Motortrip through Myanmar – Part 1

….On two rented Yamaha Lanza’s we set out for a trip through Myanmar along the historical Burma- and Stilwell Road. This is the first blog about this trip. To see the introduction, click here.

Pyin Oo Lwin

Leaving Mandalay and the great Irrawaddy plains behind us, the road started winding up the limestone plateau that extends all the way far into central China. The dust slowly starts to make way for some fresher mountain air. The road to Pyin Oo Lwin is excellent and large parts have separated driving lanes. All together a fine stretch to get use to the distinct sitting postion on these dirt-bikes, the roads and how Myanmarese people use them. Our first stop is hill town Pyin Oo Lwin, about 45 kilometer from Mandalay and the former summer capital of the British administration during colonial rule in Burma (former Myanmar).

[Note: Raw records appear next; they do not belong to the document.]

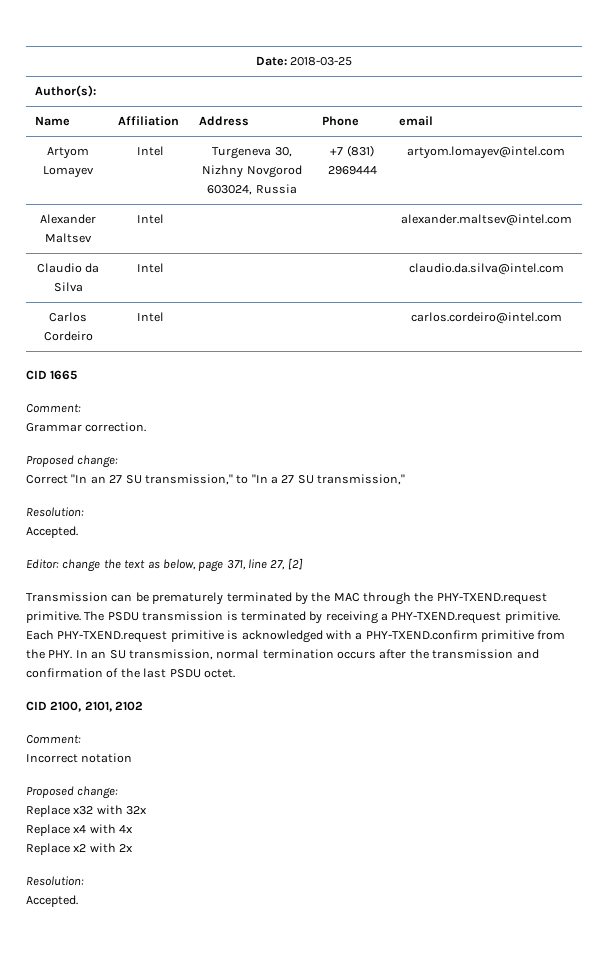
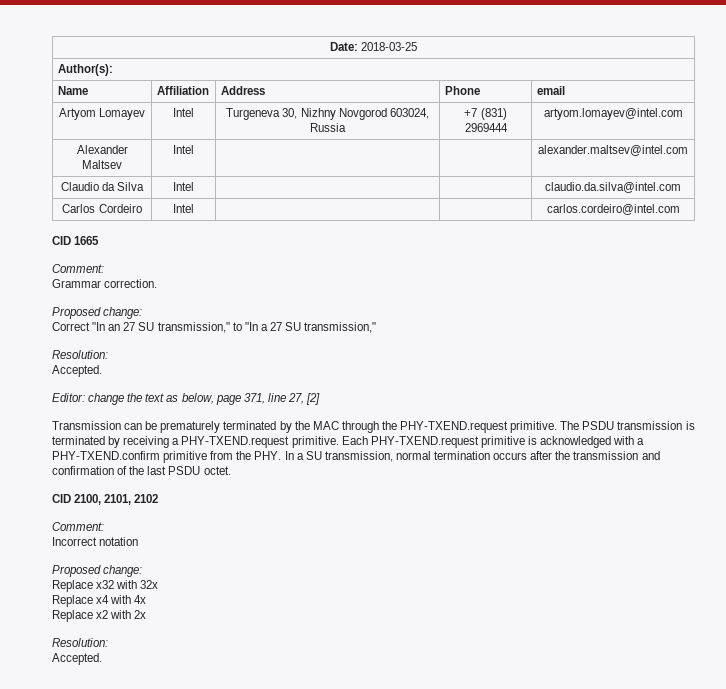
- Each PHY-TXEND.request primitive is acknowledged with a PHY-TXEND.confirm primitive from the PHY. In an SU transmission, normal termination occurs after the transmission and confirmation of the last PSDU octet.
+ Each PHY-TXEND.request primitive is acknowledged with a PHY-TXEND.confirm primitive from the PHY. In a SU transmission, normal termination occurs after the transmission and confirmation of the last PSDU octet.

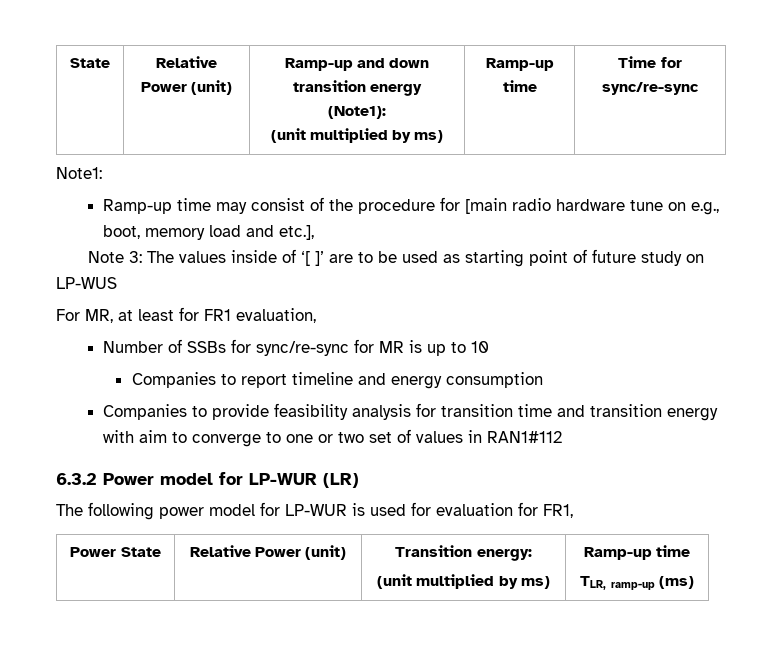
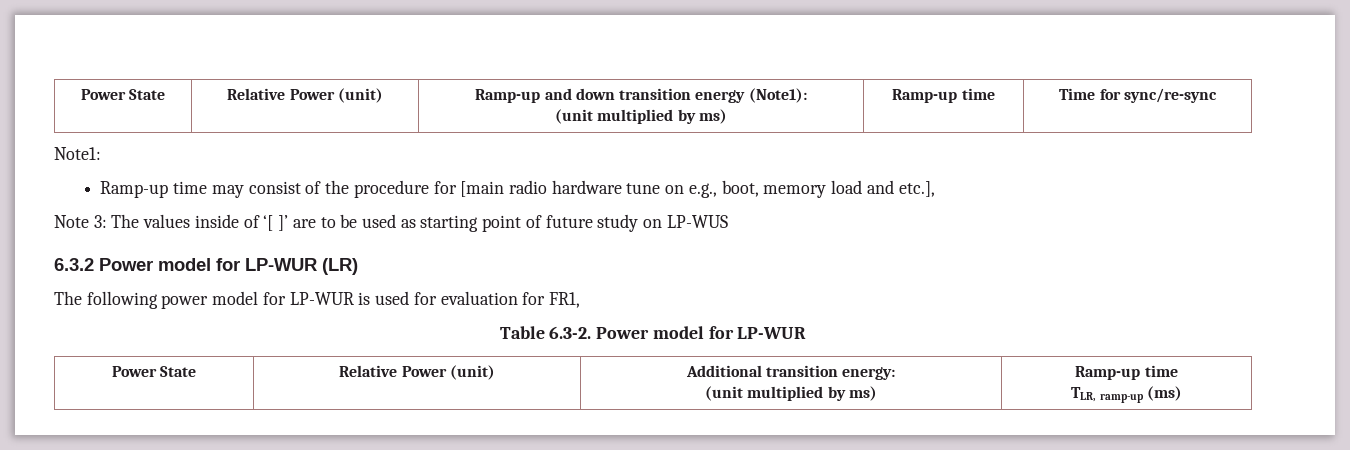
- State | Relative Power (unit) | Ramp-up and down transition energy (Note1):
+ Power State | Relative Power (unit) | Ramp-up and down transition energy (Note1):
- For MR, at least for FR1 evaluation,
- Number of SSBs for sync/re-sync for MR is up to 10
- Companies to report timeline and energy consumption
- Companies to provide feasibility analysis for transition time and transition energy with aim to converge to one or two set of values in RAN1#112
- Power State | Relative Power (unit) | Transition energy:
+ Table 6.3-2. Power model for LP-WUR
+ Power State | Relative Power (unit) | Additional transition energy:

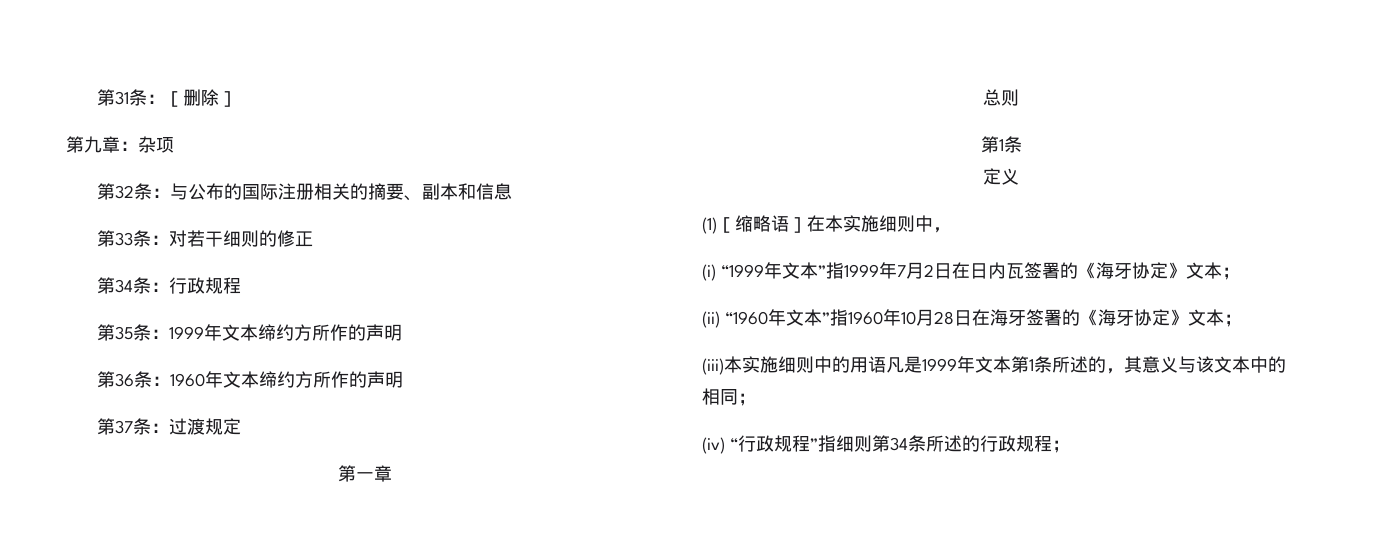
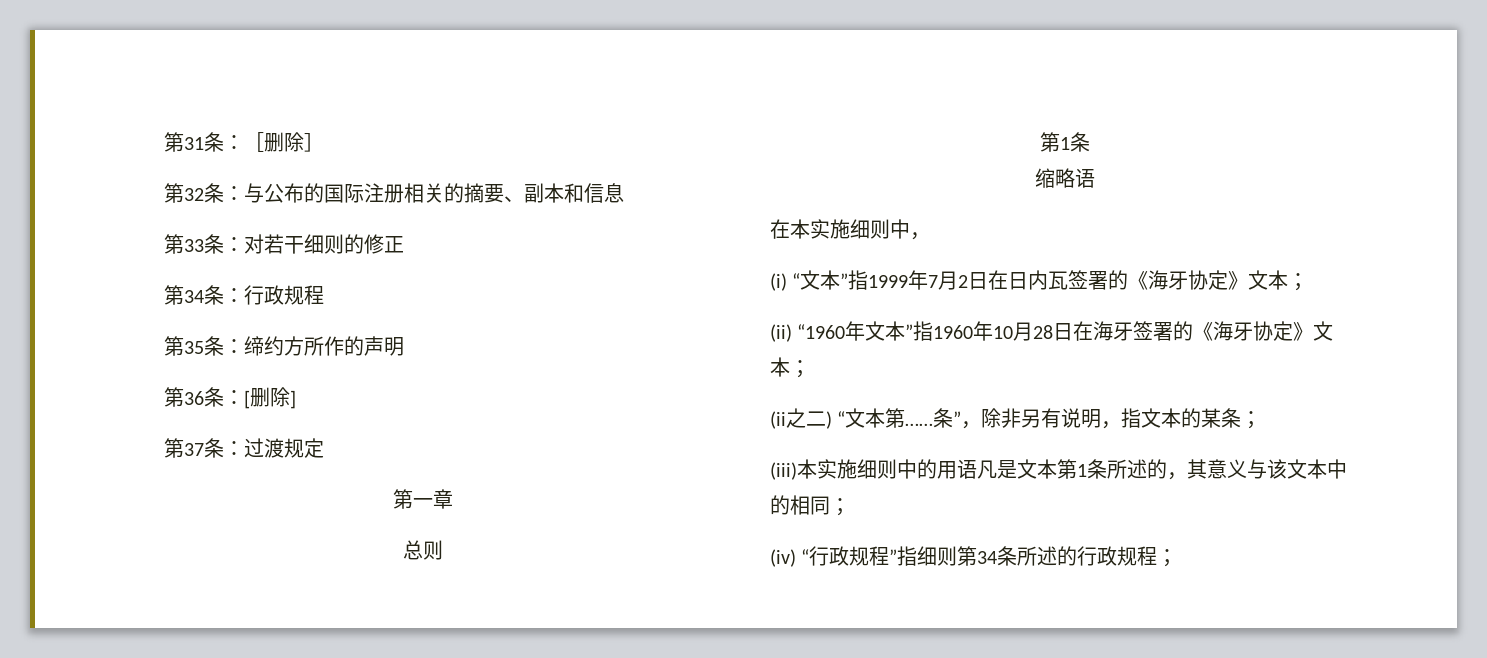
- 第九章：杂项
- 第35条：1999年文本缔约方所作的声明
+ 第35条：缔约方所作的声明
- 第36条：1960年文本缔约方所作的声明
+ 第36条：[删除]
- 定义
- (1)［缩略语］在本实施细则中，
+ 缩略语
+ 在本实施细则中，
- (i) “1999年文本”指1999年7月2日在日内瓦签署的《海牙协定》文本；
+ (i) “文本”指1999年7月2日在日内瓦签署的《海牙协定》文本；
+ (ii之二) “文本第……条”，除非另有说明，指文本的某条；
- (iii)本实施细则中的用语凡是1999年文本第1条所述的，其意义与该文本中的相同；
+ (iii)本实施细则中的用语凡是文本第1条所述的，其意义与该文本中的相同；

That time Burma was colonized by Great Britain and the colonizers made Rangoon (now Yangon) their capital. During summer the British establishment escaped the heat of Rangoon to settle themselves in relatively cool Pyin Oo Lwin. The British named the town Maymyo, which is literally May-town, after British Colonel James May of the 5th Bengal Infantry. After independence the town was renamed Pyin Oo Lwin, but is today still home to a large heritage of colonial buildings.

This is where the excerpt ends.